### WHAT IS REQUIRED
From the data below, copy exactly the lines that lie between the one holding "Autosedačka Nania Befix" and the one holding "total: 1322.97 -> 1625.60", including both, and nothing more.

### INFORMATION
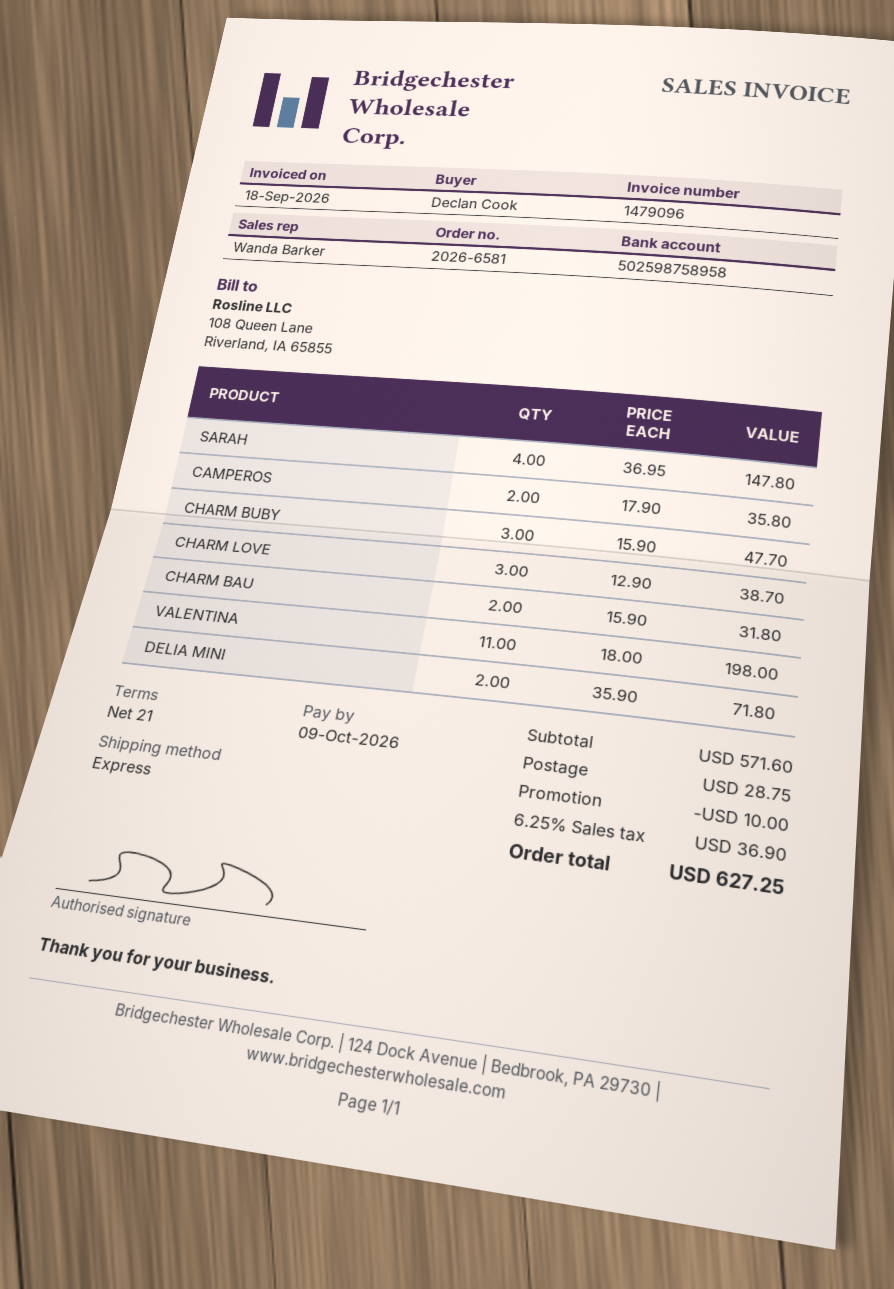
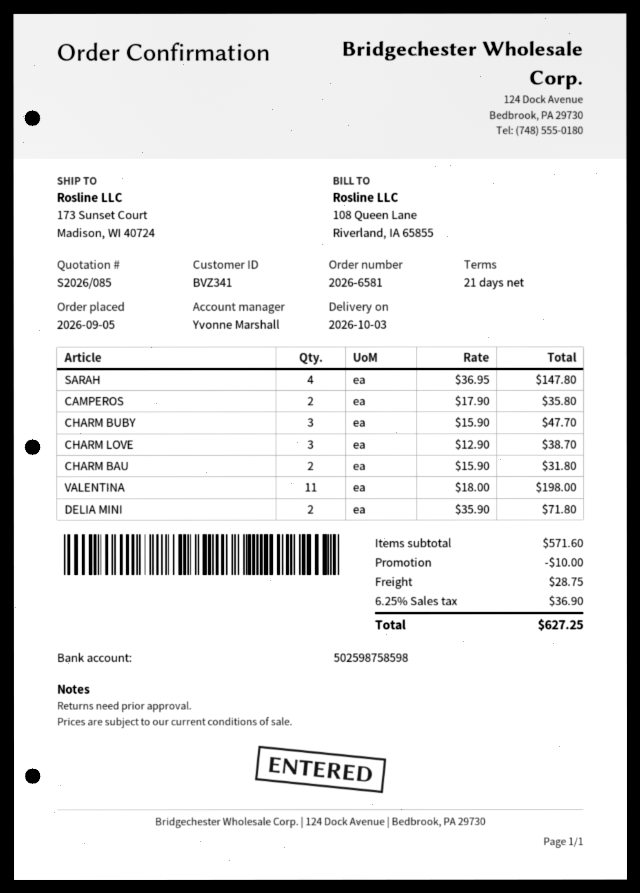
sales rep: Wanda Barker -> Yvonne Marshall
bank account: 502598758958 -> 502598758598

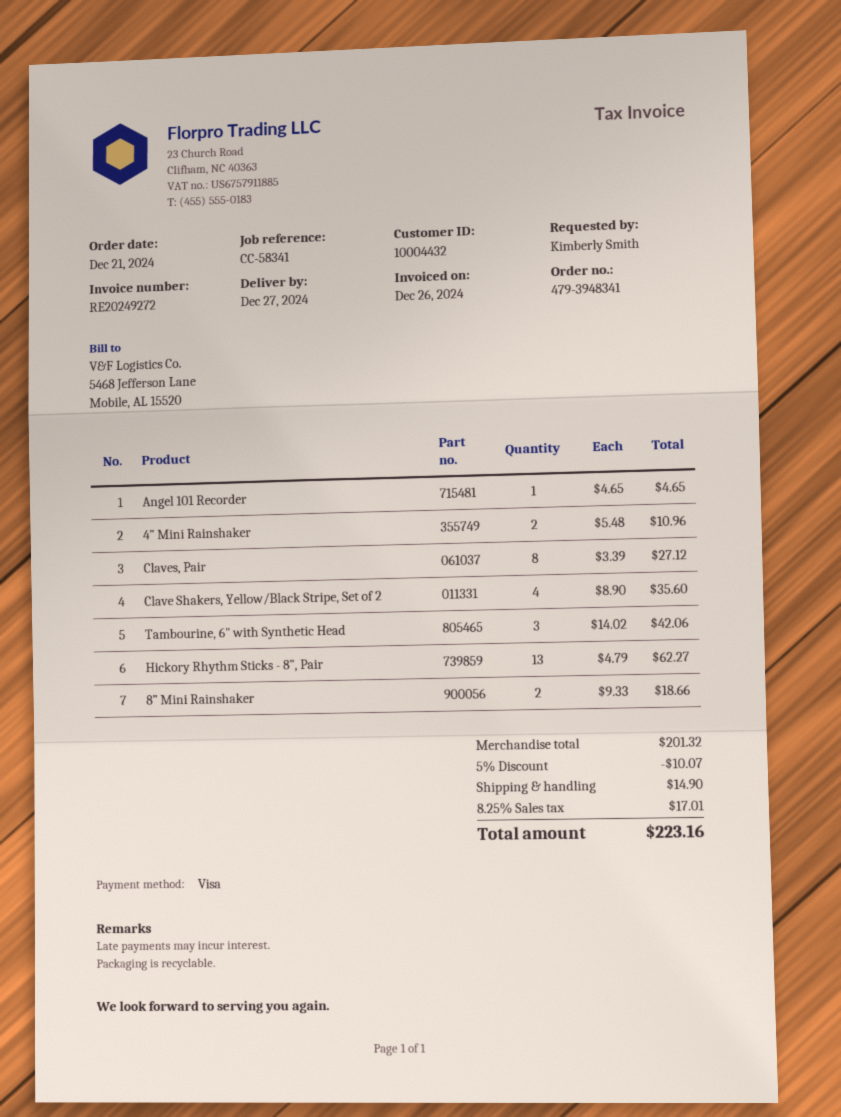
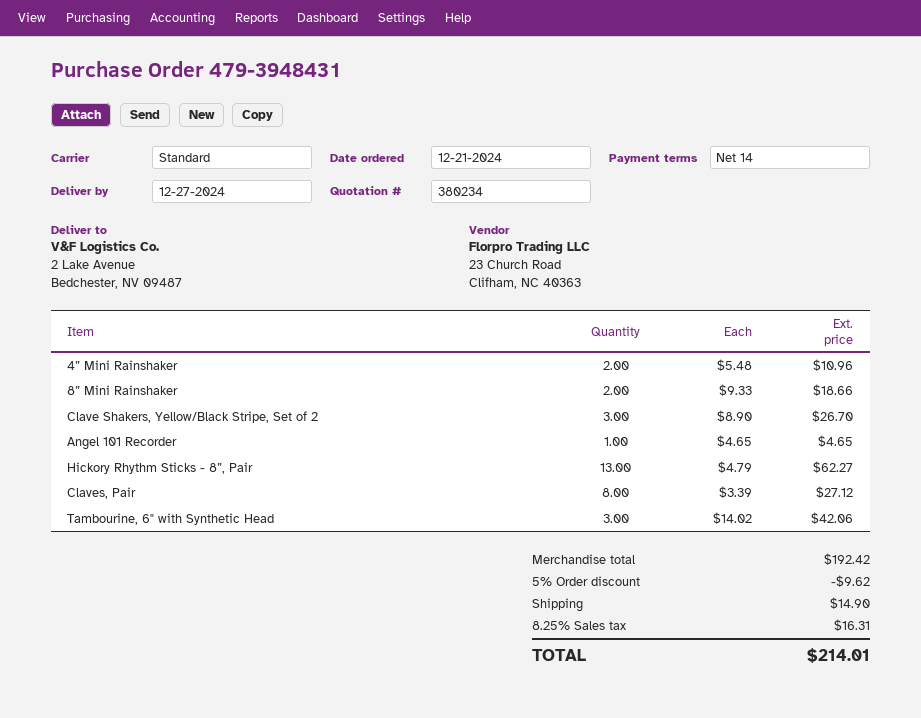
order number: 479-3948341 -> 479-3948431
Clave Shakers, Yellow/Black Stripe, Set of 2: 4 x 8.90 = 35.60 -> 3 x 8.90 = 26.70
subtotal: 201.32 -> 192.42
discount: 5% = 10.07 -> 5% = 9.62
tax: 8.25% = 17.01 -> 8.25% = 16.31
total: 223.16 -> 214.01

--

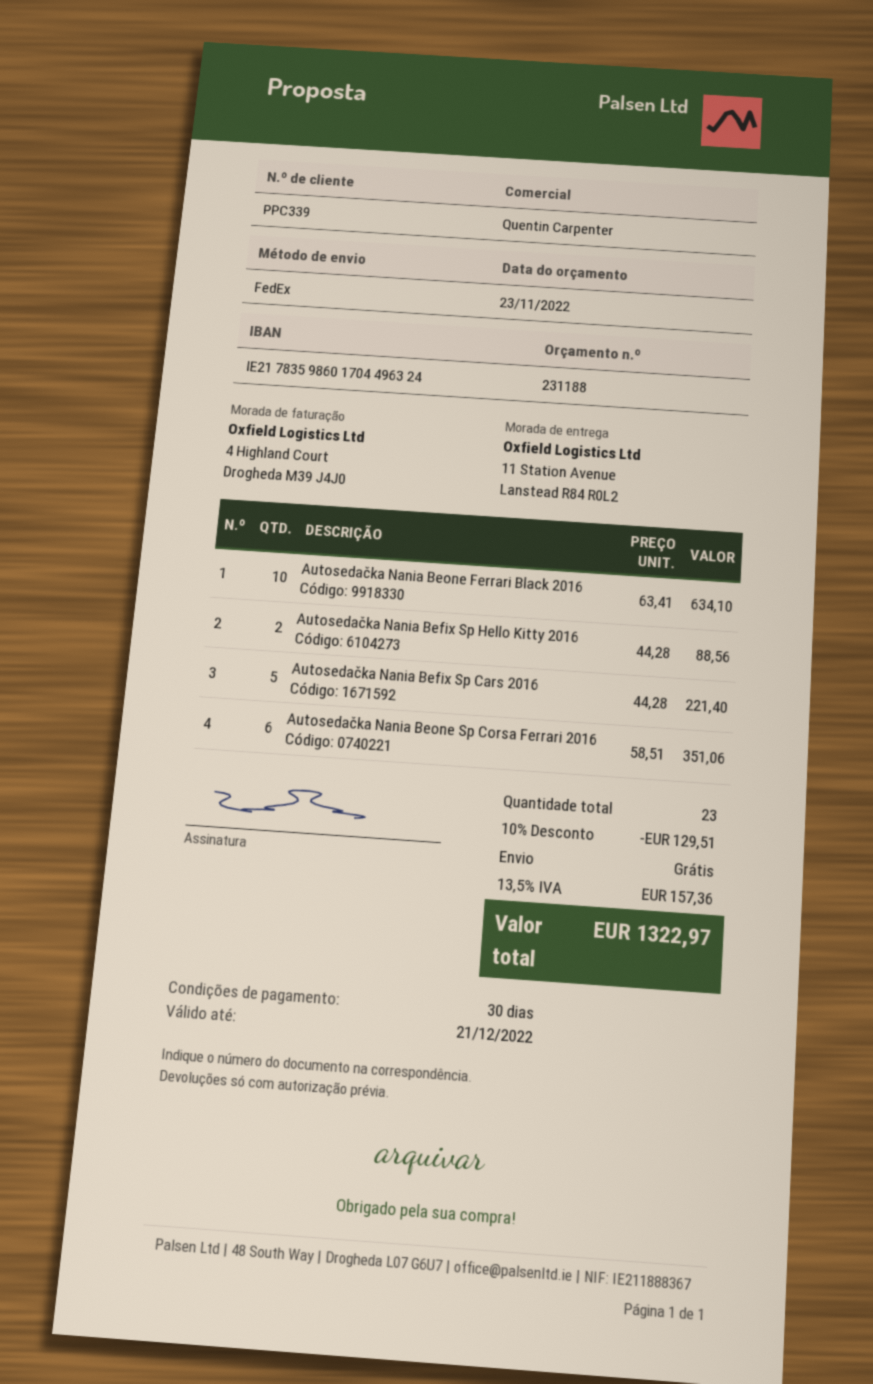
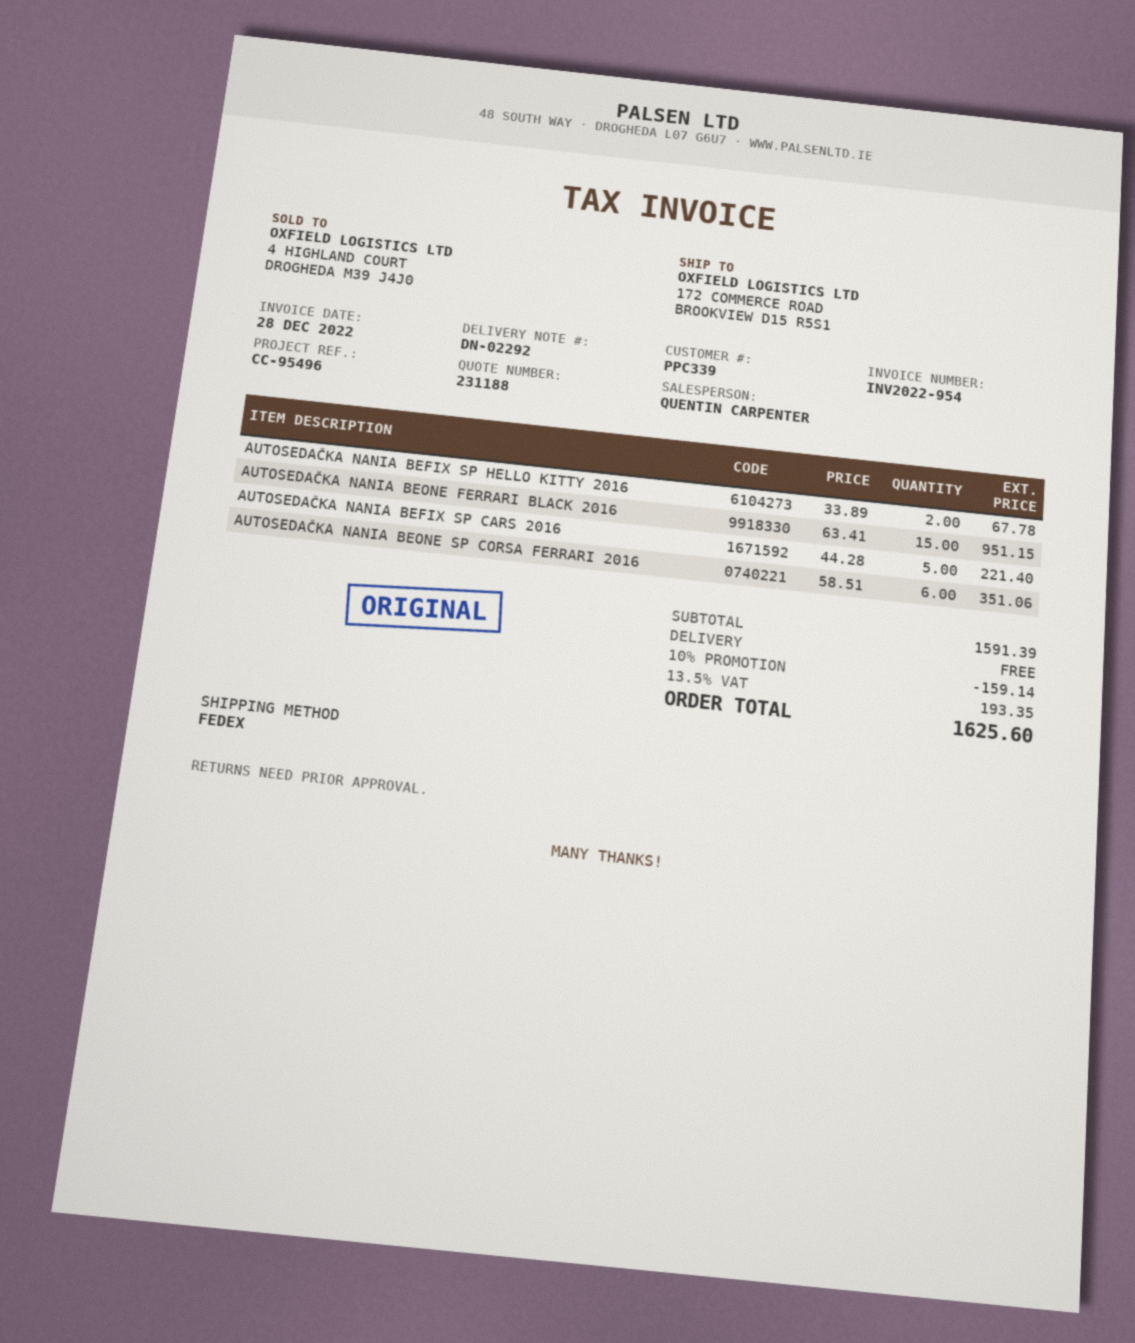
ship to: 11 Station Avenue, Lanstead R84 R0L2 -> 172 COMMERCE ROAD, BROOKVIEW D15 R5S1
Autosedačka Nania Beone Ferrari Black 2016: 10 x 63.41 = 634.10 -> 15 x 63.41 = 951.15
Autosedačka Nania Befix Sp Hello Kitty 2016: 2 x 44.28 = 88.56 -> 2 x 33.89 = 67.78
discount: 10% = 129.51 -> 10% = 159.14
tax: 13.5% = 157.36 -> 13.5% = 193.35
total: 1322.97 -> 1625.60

### RESULT FOR THIS TASK
Autosedačka Nania Befix Sp Hello Kitty 2016: 2 x 44.28 = 88.56 -> 2 x 33.89 = 67.78
discount: 10% = 129.51 -> 10% = 159.14
tax: 13.5% = 157.36 -> 13.5% = 193.35
total: 1322.97 -> 1625.60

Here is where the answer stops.